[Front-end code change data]
[Start of Attachment]
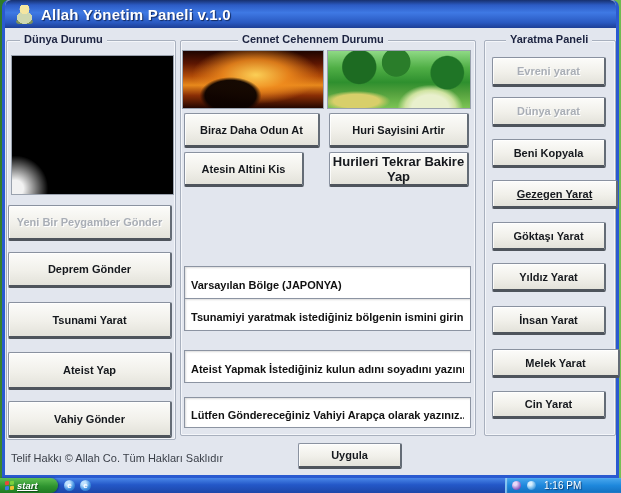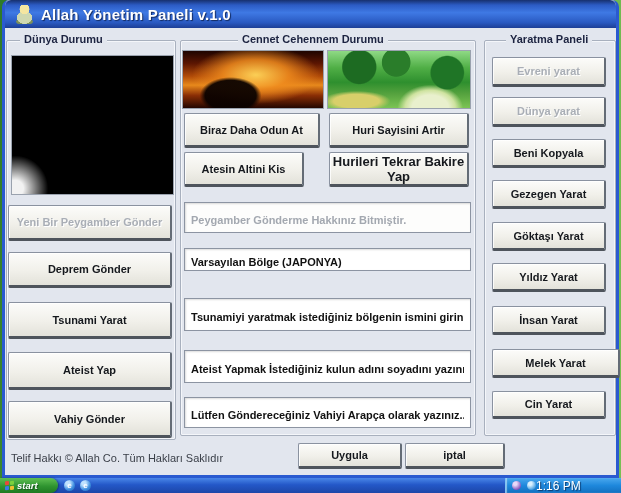"Gezegen Yarat" button.btn { text-decoration: none -> underline; width: 114px -> 126px }
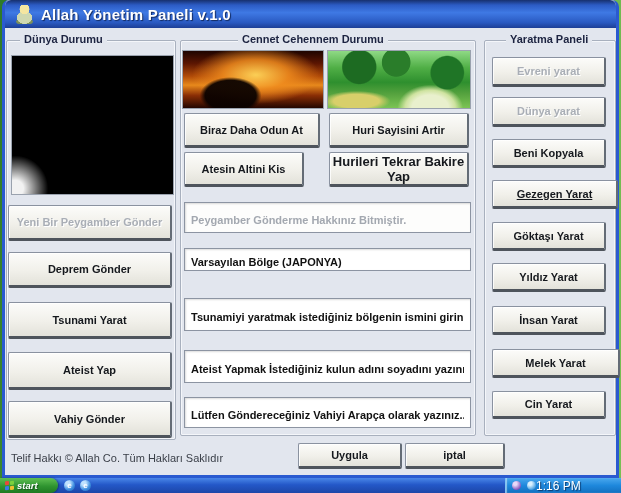"Peygamber Gönderme Hakkınız Bitmiştir." input.field { html: <input> -> none }
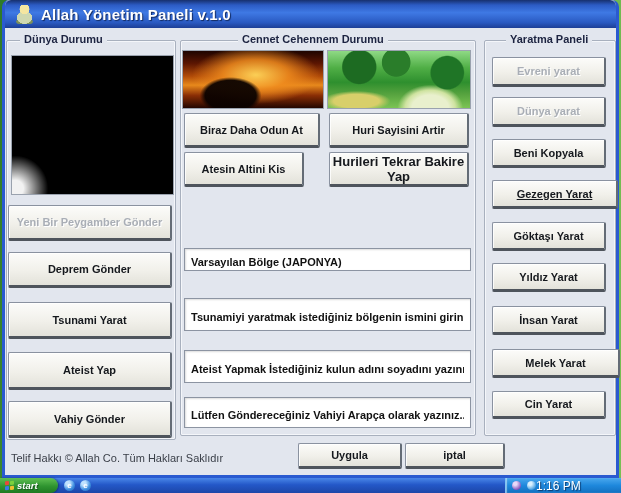"Varsayılan Bölge (JAPONYA)" input.field { height: 23px -> 33px; top: 248px -> 266px }
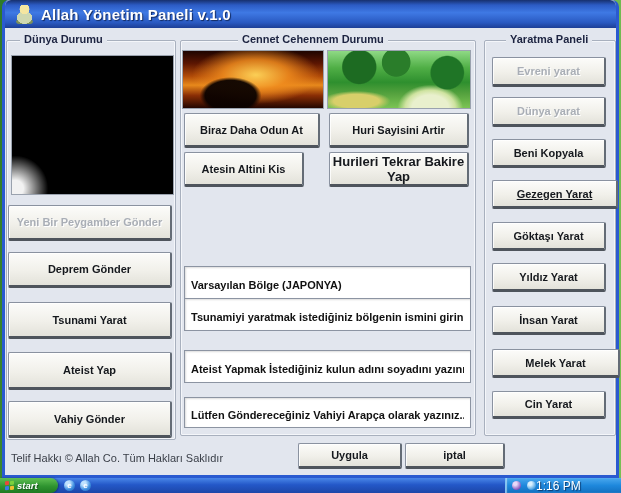"iptal" button.btn { html: <button>iptal</button> -> none }
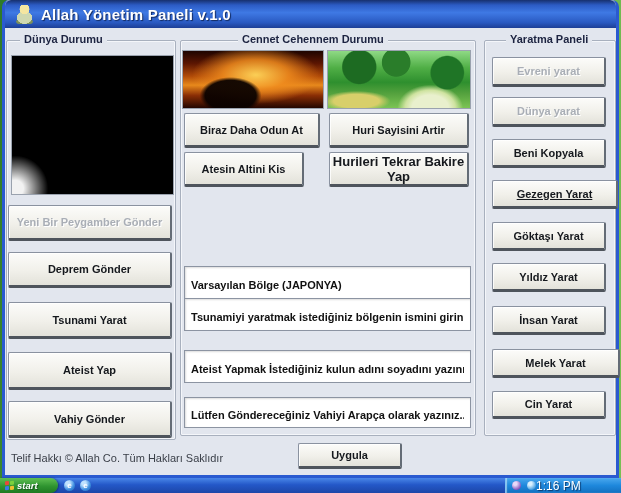"start" .start-label { text-decoration: none -> underline }
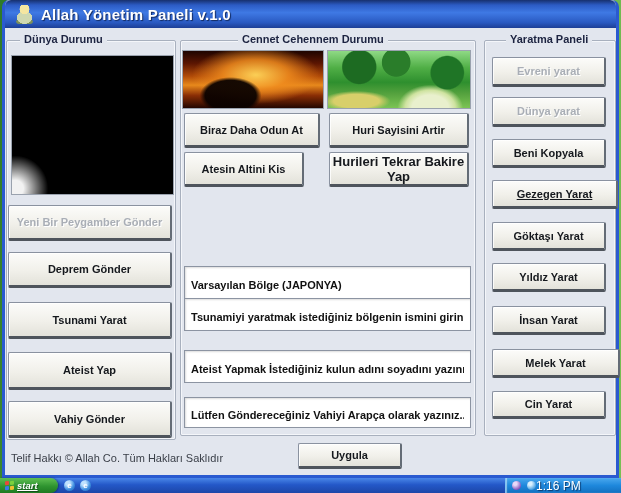"1:16 PM" .clock { font-size: 12px -> 10px; margin-left: none -> 8px }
[End of Attachment]
▶ _DIRECTIONS FOR THIS TASK_:
This task calls for the lines from the line holding "height: 23px ->" through the last line above, restated word for word with both ends included and the pictures dropped.

▶ _TASK RESULT_:
"Varsayılan Bölge (JAPONYA)" input.field { height: 23px -> 33px; top: 248px -> 266px }
"iptal" button.btn { html: <button>iptal</button> -> none }
"start" .start-label { text-decoration: none -> underline }
"1:16 PM" .clock { font-size: 12px -> 10px; margin-left: none -> 8px }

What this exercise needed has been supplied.